Der Besuch am 8. Oktober

Das unterzeichnete Abkommen wurde vom Vereinigten Königreich als Grundlage für eine Vertiefung der Zusammenarbeit mit Indien betrachtet. Die Parteien setzten sich das Ziel, den jährlichen bilateralen Handel um 34,5 Milliarden US-Dollar zu steigern und ihn bis 2030 auf 120 Milliarden US-Dollar zu verdoppeln. Nach Schätzungen der britischen Regierung könnte das Freihandelsabkommen das BIP um 6,5 Milliarden US-Dollar pro Jahr erhöhen und über 2.200 neue Arbeitsplätze schaffen. Die Vereinbarung ist für die britische Regierung wichtig, um der Wählerschaft der Arbeiterklasse Erfolge zu demonstrieren.

Ankunft in Indien

Um die Verbindungen zum neuen Partner zu betonen und zu stärken, besuchte der Premierminister Neu-Delhi und war damit der erste britische Regierungschef seit 2016, der dies tat. Am 8. Oktober führte er Gespräche mit Vertretern der indischen Wirtschaft, und am 9. Oktober fanden in Mumbai bilaterale Gespräche mit dem indischen Premierminister statt.

Der Besuch demonstrierte die Kooperationsperspektiven zwischen den beiden Ländern, da der Premierminister zur größten Handelsdelegation in der Geschichte der bilateralen Beziehungen mit 125 Personen zu den Verhandlungen anreiste.
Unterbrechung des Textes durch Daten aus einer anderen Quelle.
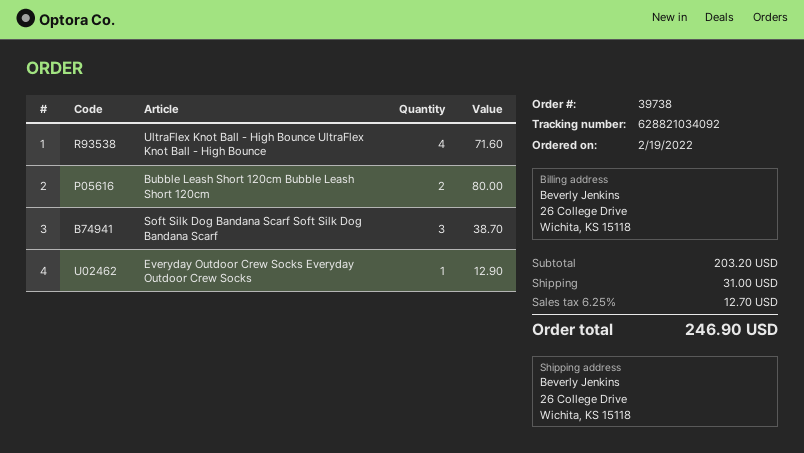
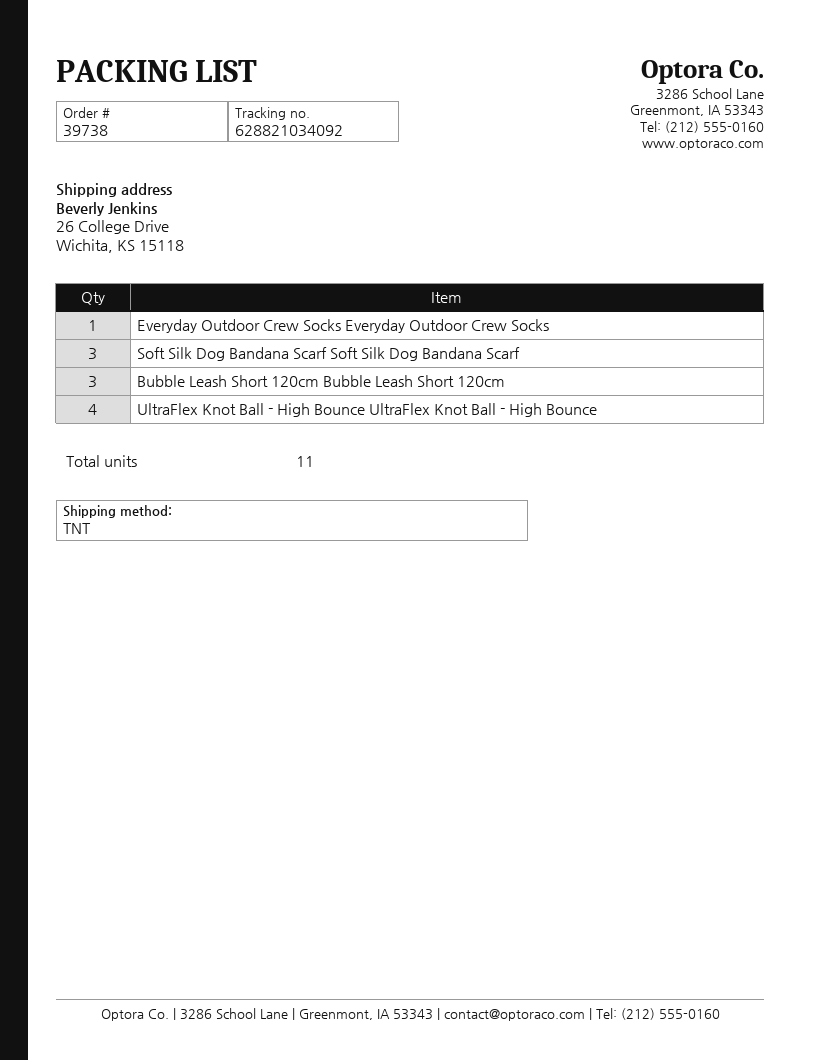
Bubble Leash Short 120cm Bubble Leash Short 120cm: 2 -> 3

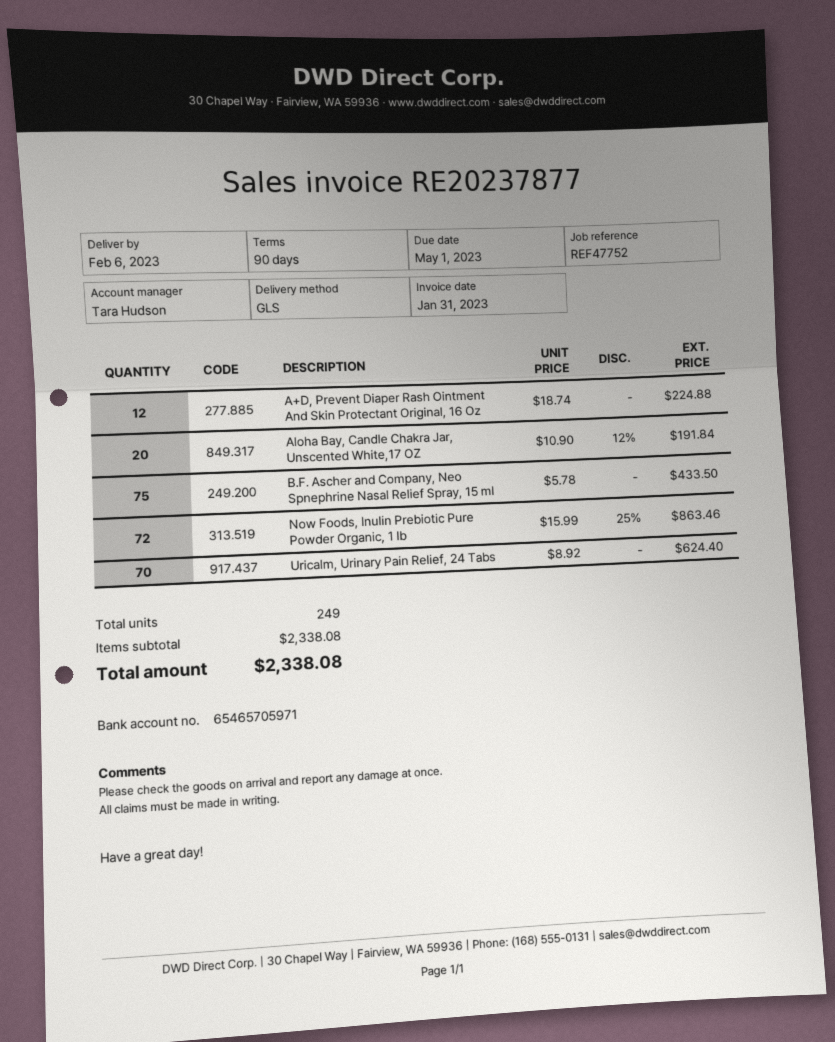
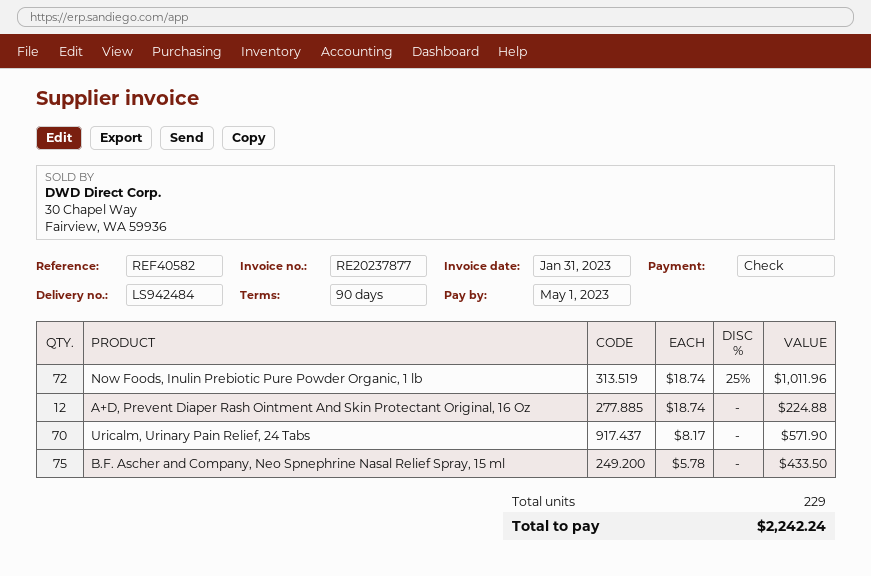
reference: REF47752 -> REF40582
Aloha Bay, Candle Chakra Jar, Unscented White,17 OZ: 20 x 10.90 - 12% = 191.84 -> none
Now Foods, Inulin Prebiotic Pure Powder Organic, 1 lb: 72 x 15.99 - 25% = 863.46 -> 72 x 18.74 - 25% = 1011.96
Uricalm, Urinary Pain Relief, 24 Tabs: 70 x 8.92 = 624.40 -> 70 x 8.17 = 571.90
total quantity: 249 -> 229
total: 2338.08 -> 2242.24

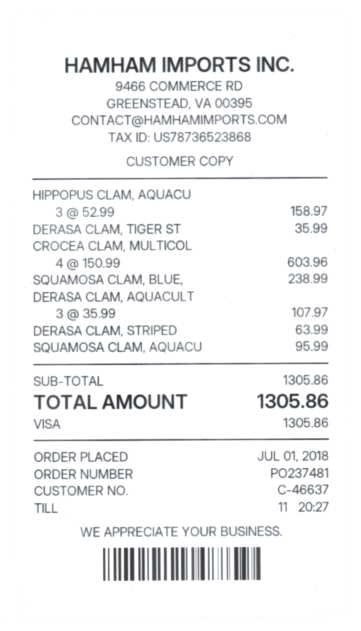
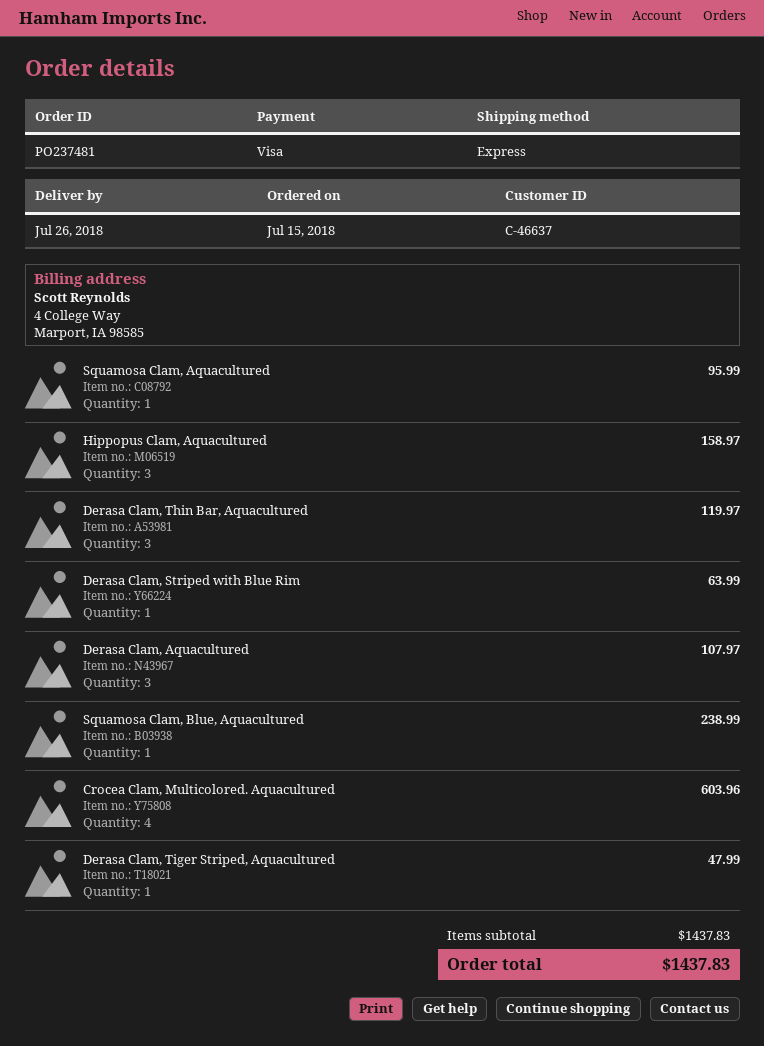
order date: 2018-07-01 -> 2018-07-15
DERASA CLAM, TIGER ST: 1 for 35.99 -> 1 for 47.99
Derasa Clam, Thin Bar, Aquacultured: none -> 3 for 119.97
subtotal: 1305.86 -> 1437.83
total: 1305.86 -> 1437.83

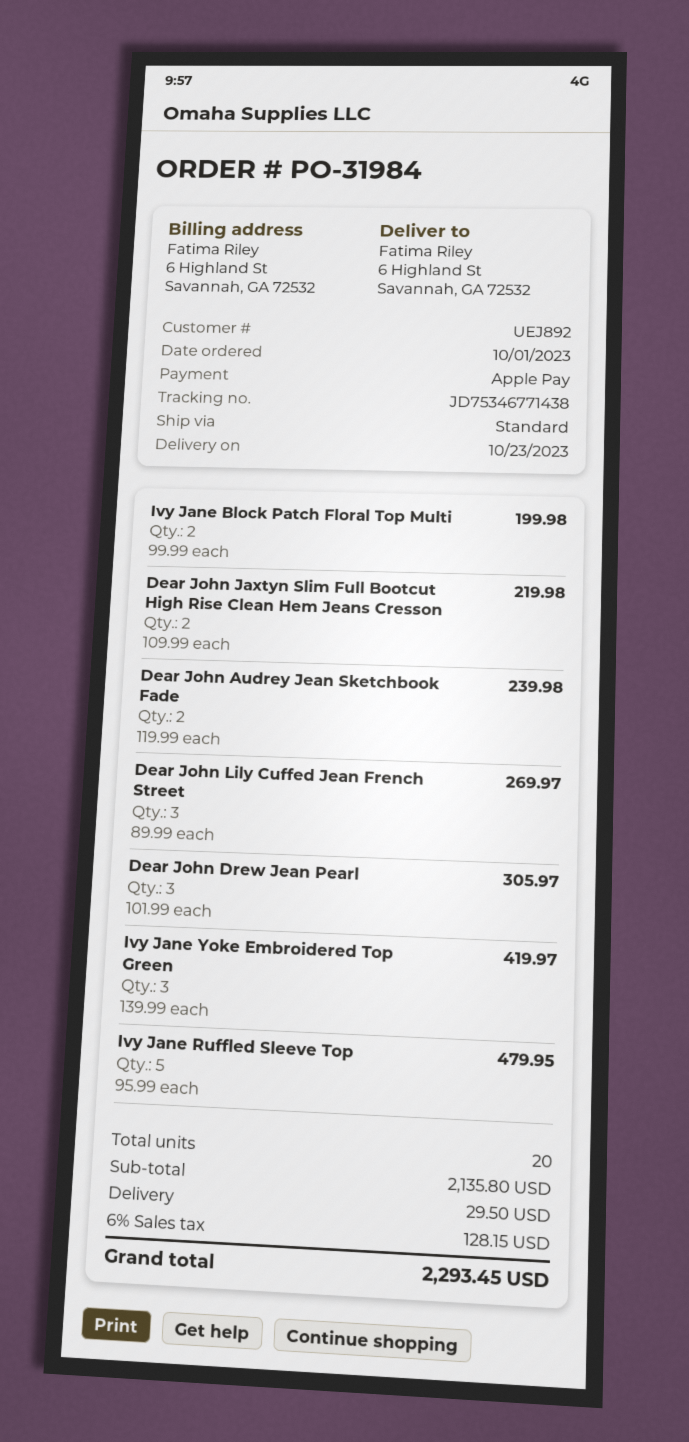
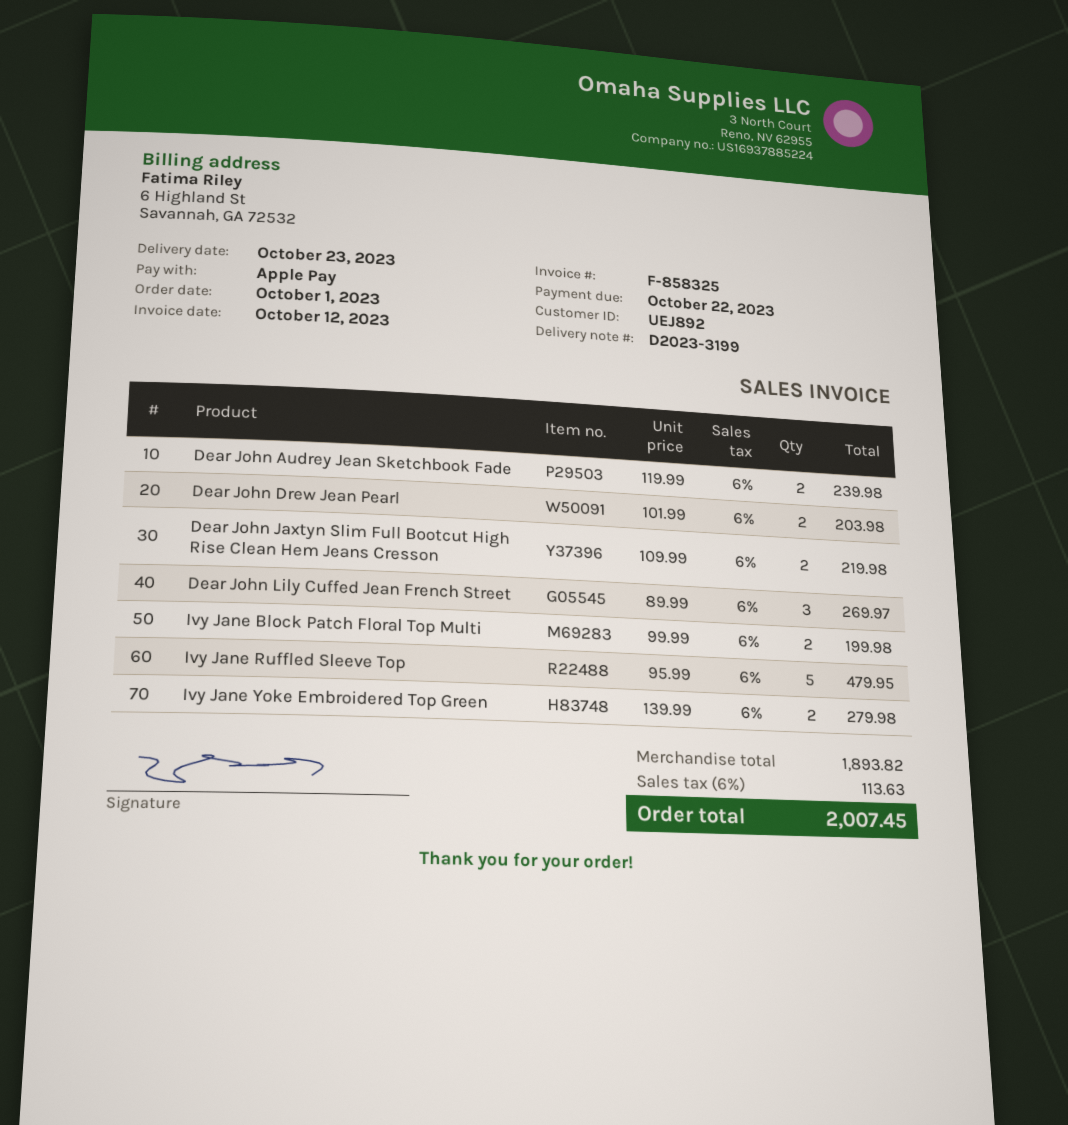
Dear John Drew Jean Pearl: 3 x 101.99 = 305.97 -> 2 x 101.99 = 203.98
Ivy Jane Yoke Embroidered Top Green: 3 x 139.99 = 419.97 -> 2 x 139.99 = 279.98
subtotal: 2135.80 -> 1893.82
shipping: 29.50 -> none
tax: 6% = 128.15 -> 6% = 113.63
total: 2293.45 -> 2007.45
Dazu gehörten Führungskräfte großer britischer Unternehmen wie Barclays, British Airways, Rolls-Royce, BT Group und der London Stock Exchange. Die gesamte Agenda konzentrierte sich ausschließlich auf Handelsfragen: Die Führungskräfte nahmen an Business-Konferenzen zu Hightech, dem CEO-Forum und dem Global Fintech Fest 2025 teil. Es wurde auch eine Vereinbarung mit einem großen Filmstudio getroffen, ab 2026 drei indische Filme in Großbritannien zu drehen.

Wachstum in Indien für britische Unternehmen bedeutet mehr Arbeitsplätze für die Menschen zu Hause. Ich habe mein Team gebeten, die Umsetzung der Vereinbarung so schnell wie möglich voranzutreiben.

Warum Indien weiterhin russisches Öl trotz europäischer Sanktionen kauft

Das günstige Handelsabkommen hätte als Hebel dienen können, um Druck auf Indien in Bezug auf die Anti-Russland-Sanktionen auszuüben.